* [EXERCISE PROMPT] Repeat the listing verbatim. Drop any pictures.
★ ★ ★
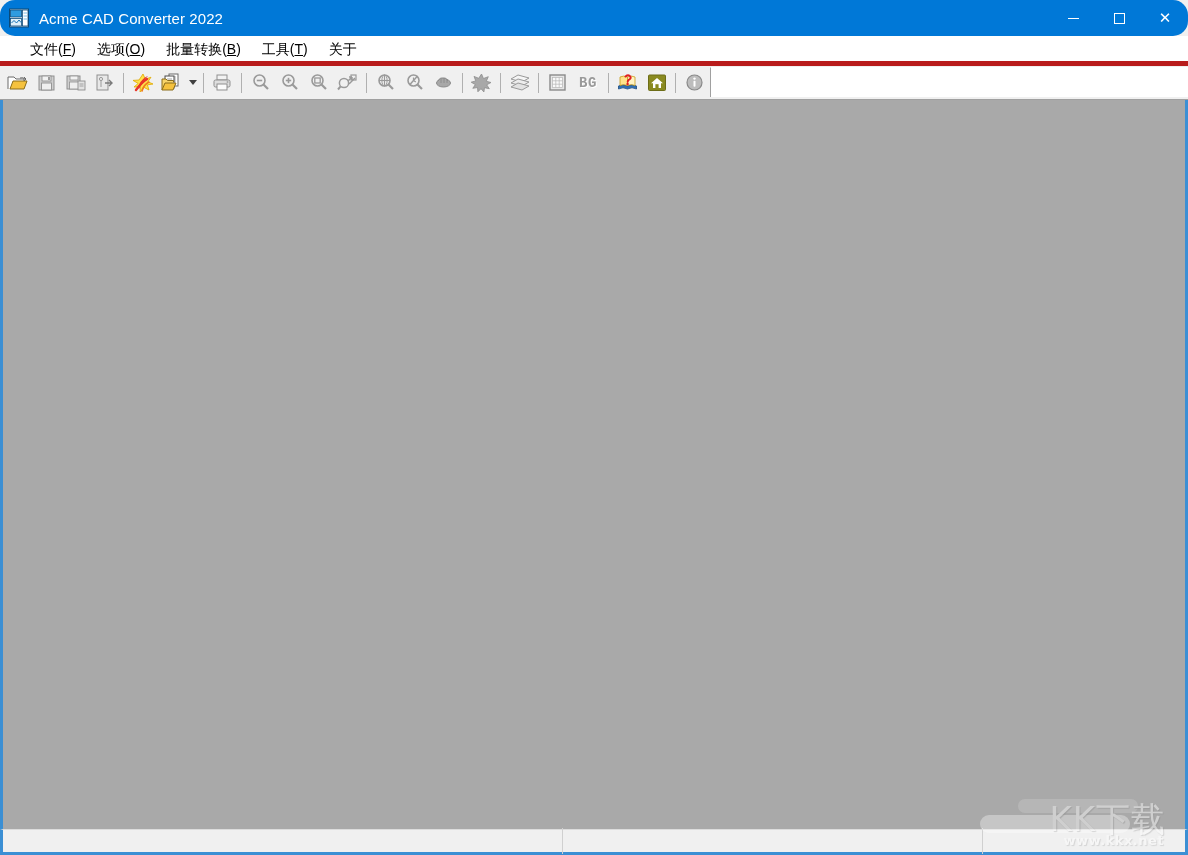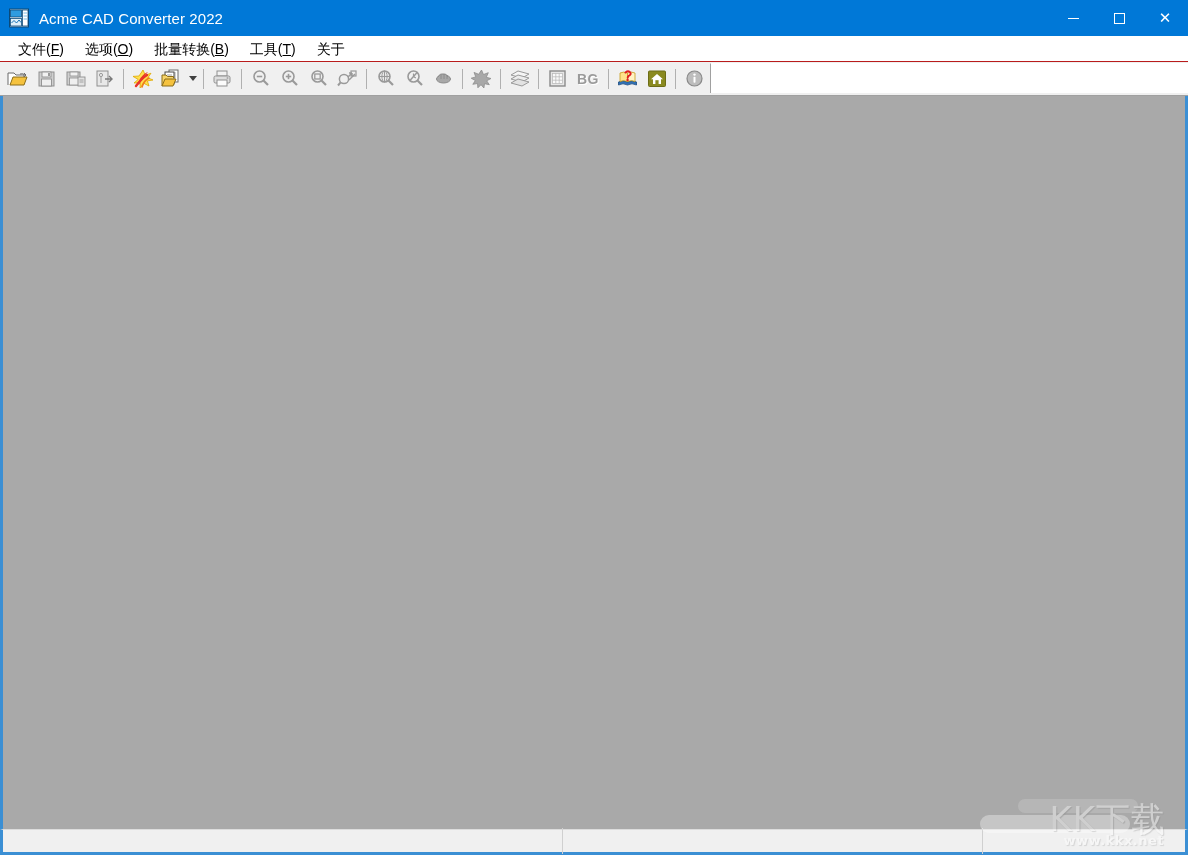--- a/index.html
+++ b/index.html
@@ -26,20 +26,21 @@
 
   
   .titlebar {
     height: 36px;
     min-height: 36px;
     background: #0078d7;
     display: flex;
     align-items: center;
     position: relative;
     user-select: none;
+    border-radius: 15px;
   }
   .title-icon {
     width: 22px;
     height: 22px;
     margin-left: 8px;
     margin-right: 9px;
     position: relative;
     flex: 0 0 auto;
   }
   .title-text {
@@ -83,22 +84,22 @@
     font-family: "DejaVu Sans", sans-serif;
   }
 
   
   .menubar {
     height: 25px;
     min-height: 25px;
     background: #ffffff;
     display: flex;
     align-items: center;
-    padding-left: 8px;
-    border-bottom: 1px solid #b91c1c;
+    padding-left: 20px;
+    border-bottom: 5px solid #b91c1c;
     user-select: none;
   }
   .menu-item {
     font-size: 14px;
     color: #000000;
     padding: 2px 11px 2px 10px;
     white-space: nowrap;
     line-height: 18px;
   }
   .menu-item .mn { text-decoration: none; }
@@ -149,21 +150,21 @@
   .tb-caret {
     width: 0; height: 0;
     border-left: 4px solid transparent;
     border-right: 4px solid transparent;
     border-top: 5px solid #404040;
   }
   .tb-bg-text {
     font-size: 14px;
     font-weight: 700;
     color: #9a9a9a;
-    font-family: Liberation Sans, sans-serif;
+    font-family: Liberation Mono, monospace;
     letter-spacing: 0.5px;
     text-shadow: 1px 1px 0 #ffffff;
   }
   .toolbar-filler {
     flex: 1 1 auto;
     background: #ffffff;
     border-left: 1px solid #a0a0a0;
     border-top: 1px solid #ffffff;
     margin: 1px 0 2px 1px;
   }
★ ★ ★
* [ANSWER TO THE PROBLEM]
--- a/index.html
+++ b/index.html
@@ -26,20 +26,21 @@
 
   
   .titlebar {
     height: 36px;
     min-height: 36px;
     background: #0078d7;
     display: flex;
     align-items: center;
     position: relative;
     user-select: none;
+    border-radius: 15px;
   }
   .title-icon {
     width: 22px;
     height: 22px;
     margin-left: 8px;
     margin-right: 9px;
     position: relative;
     flex: 0 0 auto;
   }
   .title-text {
@@ -83,22 +84,22 @@
     font-family: "DejaVu Sans", sans-serif;
   }
 
   
   .menubar {
     height: 25px;
     min-height: 25px;
     background: #ffffff;
     display: flex;
     align-items: center;
-    padding-left: 8px;
-    border-bottom: 1px solid #b91c1c;
+    padding-left: 20px;
+    border-bottom: 5px solid #b91c1c;
     user-select: none;
   }
   .menu-item {
     font-size: 14px;
     color: #000000;
     padding: 2px 11px 2px 10px;
     white-space: nowrap;
     line-height: 18px;
   }
   .menu-item .mn { text-decoration: none; }
@@ -149,21 +150,21 @@
   .tb-caret {
     width: 0; height: 0;
     border-left: 4px solid transparent;
     border-right: 4px solid transparent;
     border-top: 5px solid #404040;
   }
   .tb-bg-text {
     font-size: 14px;
     font-weight: 700;
     color: #9a9a9a;
-    font-family: Liberation Sans, sans-serif;
+    font-family: Liberation Mono, monospace;
     letter-spacing: 0.5px;
     text-shadow: 1px 1px 0 #ffffff;
   }
   .toolbar-filler {
     flex: 1 1 auto;
     background: #ffffff;
     border-left: 1px solid #a0a0a0;
     border-top: 1px solid #ffffff;
     margin: 1px 0 2px 1px;
   }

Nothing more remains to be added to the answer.